Joint and several liability (for residential leases) means that each tenant is jointly and separately responsible for the entire rent amount and for any damages.
“Joint and several liability” is where two or more persons are liable in respect of the same liability.
Joint and several liability means a claimant may pursue an obligation against just one party for full recompense. It then becomes the defendant’s responsibility to sort out their respective proportions of liability and payment.
This means that the claimant only has to pursue one tenant instead of bringing separate cases to court against individuals and it becomes the defendant's responsibility to ensure the other tenants share responsibility.
Forcing joint and several liability with your tenants will allow you to view them as a single entity.
This makes life easier, as you can imagine if you have multiple tenants in a single house. It is worth stipulating joint and several liability in a clause in your lease.
There are many real-world situations where this stipulation could come in handy:
Let us say you are renting a property with four bedrooms with four different tenants. At some point during their lease, for whatever reason, two of the tenants move out without telling you. The joint and several liability clause means that the remaining two tenants remain responsible for the whole of the rent not just their portions. It then becomes their responsibility to find two new tenants for those rooms, or pay the full rent between them.
The second scenario involves all your tenants deciding to up and leave. In this scenario, you only need to find and track down one of the four tenants. This clause allows you to pursue that one tenant for the full amount owed.
The alternative would be tracking down all four of them and pursuing individual cases against each to get rent owed. The time and expense could be astronomical.
You are also allowed to use the security deposit to make repairs, even if the main culprit for damages didn’t contribute any money to the original deposit.
When giving out notices (like a notice that you will be coming over to make repairs) you only have to give it to one of the tenants as supposed to all tenants individually. This counts as legally sufficient notice to all the tenants.
This clause allows you to assume that it is the tenant’s responsibility to effectively communicate any of your messages to one another.
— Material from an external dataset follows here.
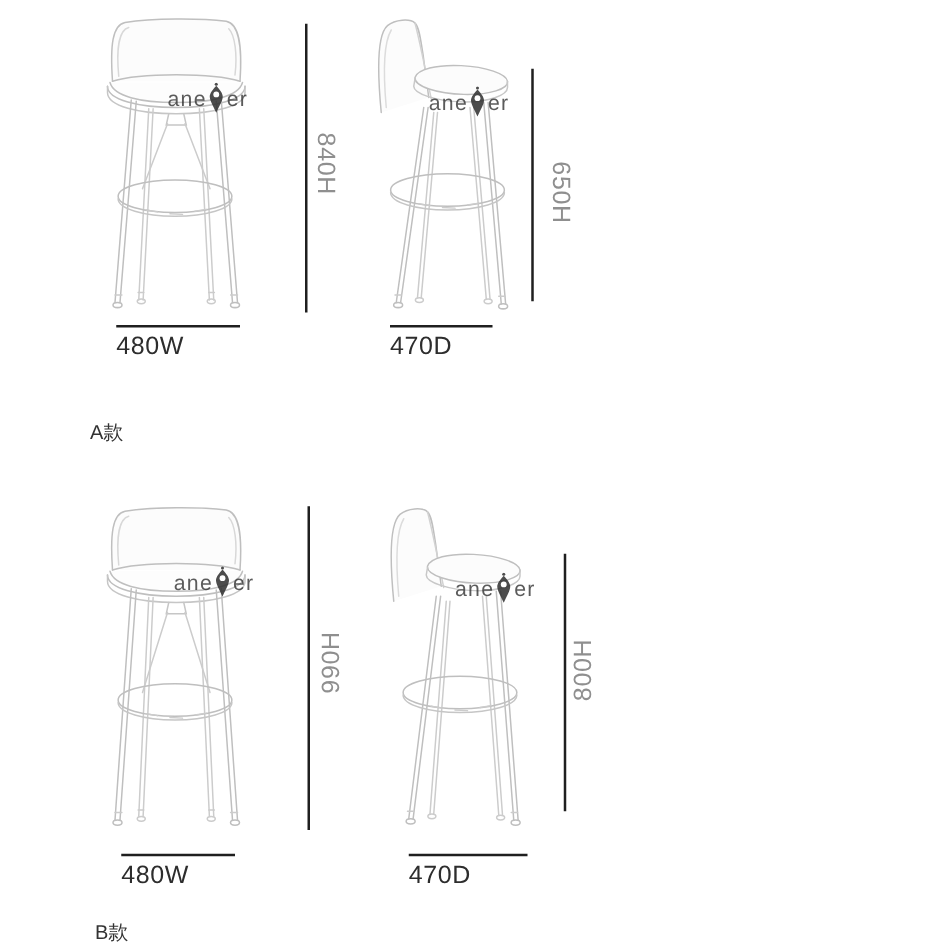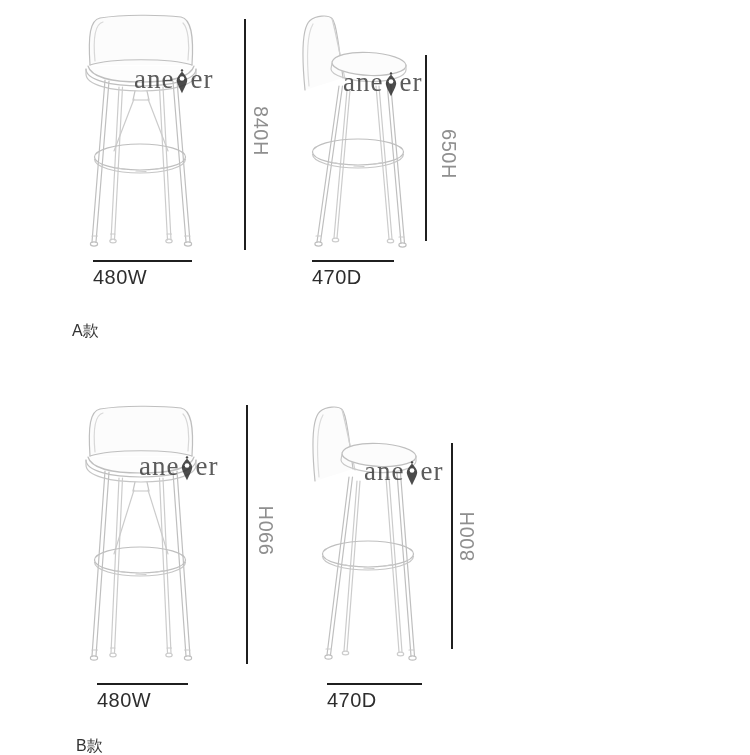"ane er" .wm { font-family: Liberation Serif, serif -> Liberation Sans, sans-serif; font-size: 27px -> 17px }
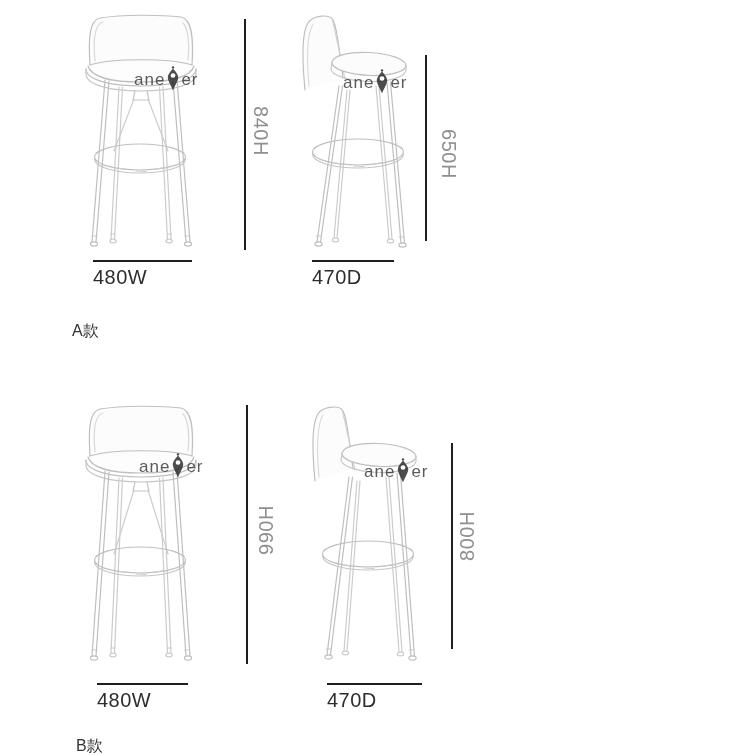"A款" div.section-label { top: 321px -> 336px }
In order to protect yourself, you should have a clause in your lease that forces “joint and several liability” from your tenants. Here is an example of what that clause looks like:
MULTIPLE TENANTS OR OCCUPANTS. Each Tenant(s) is jointly and severally liable for all Lease Agreement obligations. If any Tenant(s), guests, or occupant violates the Lease Agreement, all Tenant(s) are considered to have violated the Lease Agreement. Landlord’s requests and notices to any one Tenant(s) constitute notice to all Tenant(s) and occupants. Notices and requests from any one Tenant(s) or occupant (including repair requests and entry permissions) constitute notice from all Tenant(s). In eviction suits, each Tenant(s) is considered the agent of all other Tenants in the Premise for service of process. A notice to vacate must be signed by all Tenant(s) or it will not be considered valid.
There are exceptions to the above-stated rules which are dependent on state laws. You will want to research your own state laws thoroughly before including a joint and several liability clause in your lease so you understand fully the legal implications. If you have any uncertainties you should talk with a licensed legal professional.
Some examples of exceptions to this rule. According to Wikipedia:
Many states have limited the applicability of the rule of joint and several liability. California and Ohio have retained joint and several liability only for economic damages, such as medical expenses and lost wages. Illinois has abolished joint and severaliability of defendants less than 25% at fault. Iowa and New York have abolished joint and several liability for parties less than 50% at fault. Louisiana and Mississippi allow joint and several liability only to the extent necessary to cover 50% of the plaintiffs damages.
The potential legal reform of this clause could include abolition of the rule of joint and several liability and adoption of a rule of pure several (“proportionate”) liability. A party would be liable for damages only in an amount proportionate to his or her responsibility for the plaintiffs harm. A defendant found 10% responsible for plaintiff’s harm would be liable for 10% of plaintiff’s damages.
Thanks for reading and we hope you found this blog interesting! However, do note that the purposes of this article is for general information. We are not licensed financial or legal professionals and as such nothing in this article should be understood to be financial or legal advice. If you are in need of financial or legal assistance please seek the help of a competent professional.